──────── SOURCE INFORMATION ────────

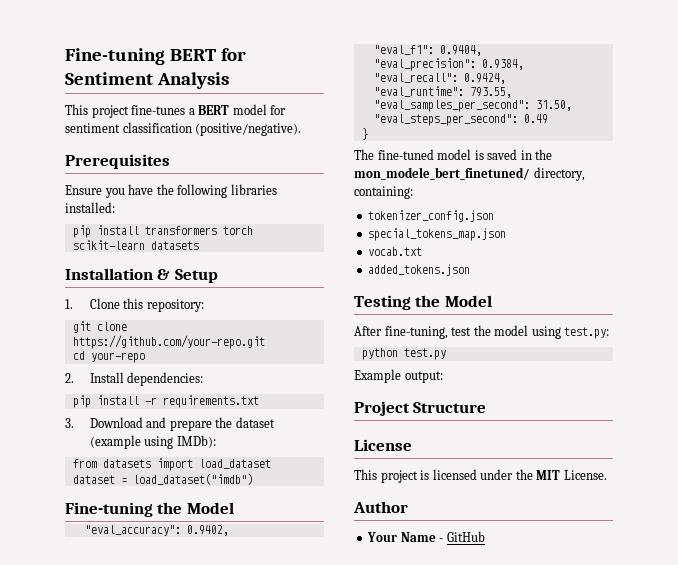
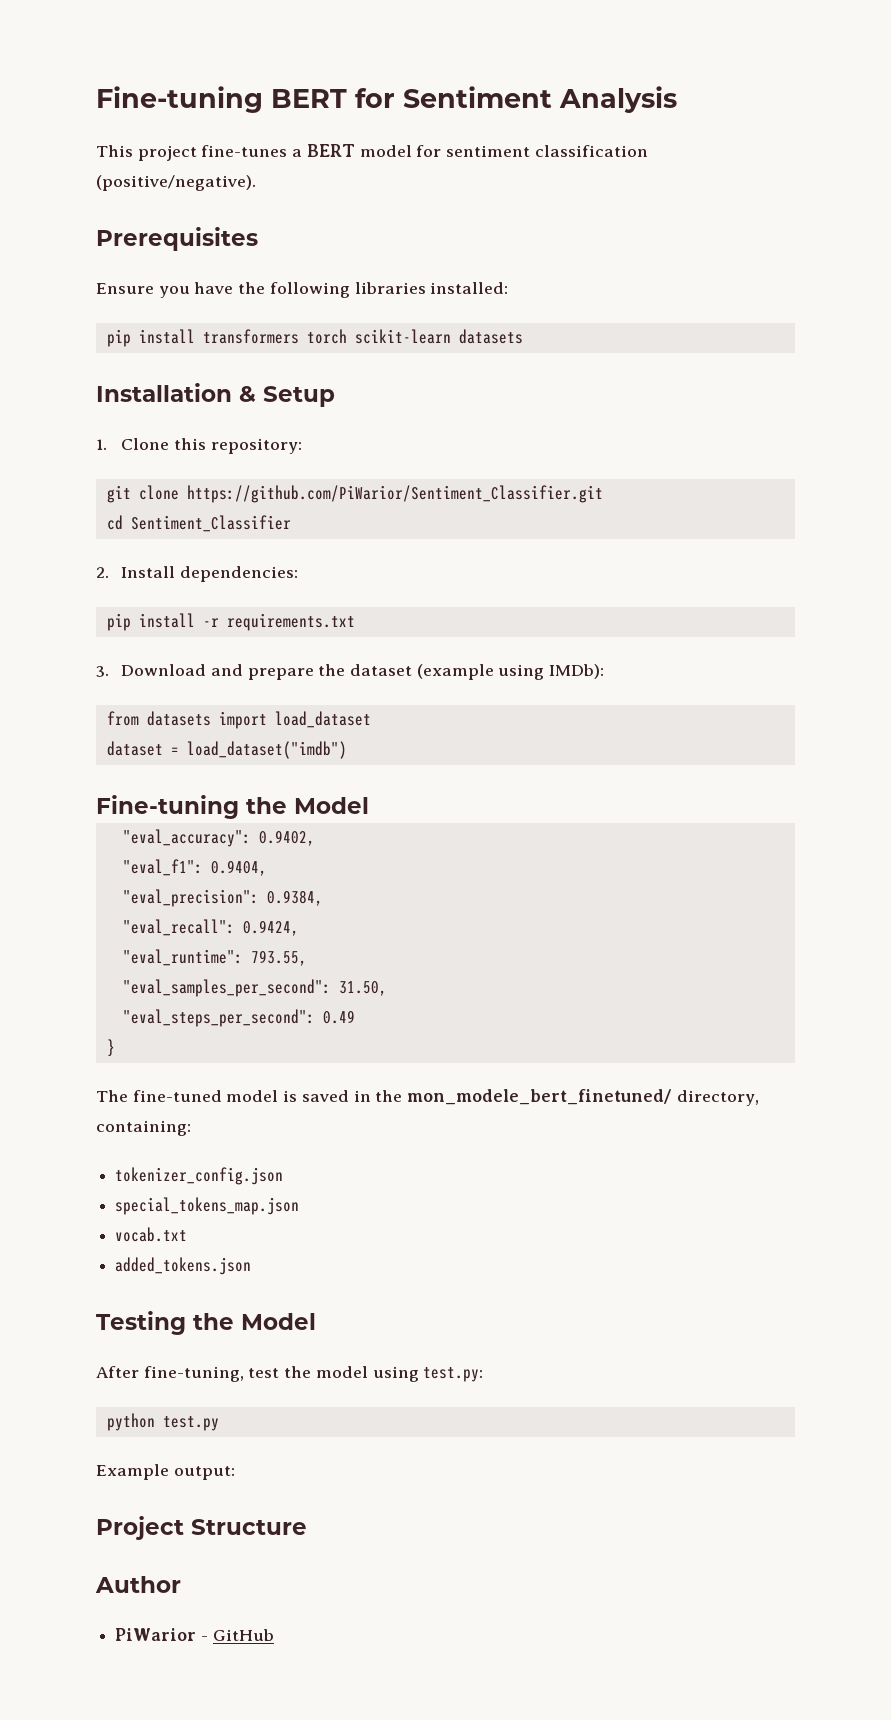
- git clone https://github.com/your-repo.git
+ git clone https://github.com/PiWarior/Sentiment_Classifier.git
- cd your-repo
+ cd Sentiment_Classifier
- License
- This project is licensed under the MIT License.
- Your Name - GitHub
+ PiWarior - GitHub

────────

### WHAT THE TASK REQUIRES
Set down the material once more, exactly, with the pictures omitted.

### YOUR RESPONSE
- git clone https://github.com/your-repo.git
+ git clone https://github.com/PiWarior/Sentiment_Classifier.git
- cd your-repo
+ cd Sentiment_Classifier
- License
- This project is licensed under the MIT License.
- Your Name - GitHub
+ PiWarior - GitHub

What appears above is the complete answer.